Often, when you prepare a graph you should include a comparison line along with the data. In the simplest case, the line may simply guide the reader along the points of a data set to help qualitative understanding. Alternatively, the line may represent a calculation or theory that purports to describe the data. In either case, one does not expect the line to exactly match all the data points because there will inevitably be some uncertainty in the experimental values. The nature of the line, guide or theory, must be specified in the caption.
It is seldom justified to extrapolate experimental data. Unless an application specifically requires extrapolation, we generally confine curve fits to the actual data range. Computer graphing routines are particularly prone to extrapolation, often producing blatant nonsense.
Color can be a useful identifier on graphs intended for internal use or for presentations at meetings. It is an easy way to distinguish among data sets or fit lines, and is often used to make a presentation more dramatic and effective. Nevertheless the symbols and/or comparison lines should be distinguishable by factors other than color alone since some viewers may be color-blind. Color is used only rarely for graphs in professional journals, since publishers charge extra fees for color figures if they will print them at all.

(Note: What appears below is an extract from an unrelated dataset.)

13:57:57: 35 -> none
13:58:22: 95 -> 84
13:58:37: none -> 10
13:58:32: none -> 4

Both axes of a graph require labels. For a categorical scale, the names of the categories will usually suffice. The label for a numeric scale must identify the variable being plotted and the units of that variable.
A legend in the form of a text box in the plot area is sometimes used to identify the symbols associated with each data set. If present, the legend must be placed in the plot area so that it does not detract from the display of data. In formal technical publications legend information is often placed in the caption, but a legend may be useful for other presentations such as posters or talks.

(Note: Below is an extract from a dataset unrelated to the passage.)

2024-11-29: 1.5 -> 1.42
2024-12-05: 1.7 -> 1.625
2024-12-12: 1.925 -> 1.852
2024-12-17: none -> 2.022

Every figure has a caption placed beneath it that describes the content in a few lines. The caption usually starts with a sequential figure number that is used for reference elsewhere in the paper. There should then be a statement of what is being plotted, identification of the symbols used, and the nature of any comparison lines in the graph. Concentrate on making the caption informative. Ideally, the reader can get an accurate grasp of the content of a paper by looking only at the figures and their captions.
Computer programs can be powerful tools for producing technical graphs, but they must be handled with care. The default choices often reflect the preferences of business users and the popular press, and are poorly suited to the precise presentation of data. Some specific points to watch for and avoid:
Microsoft Excel was designed for business applications, thus many of the default features are completely inappropriate for scientific/technical work. You can produce a good figure using Excel, but it takes some extra effort and "know-how." Proper use of Excel for technical graphing is discussed in a companion document.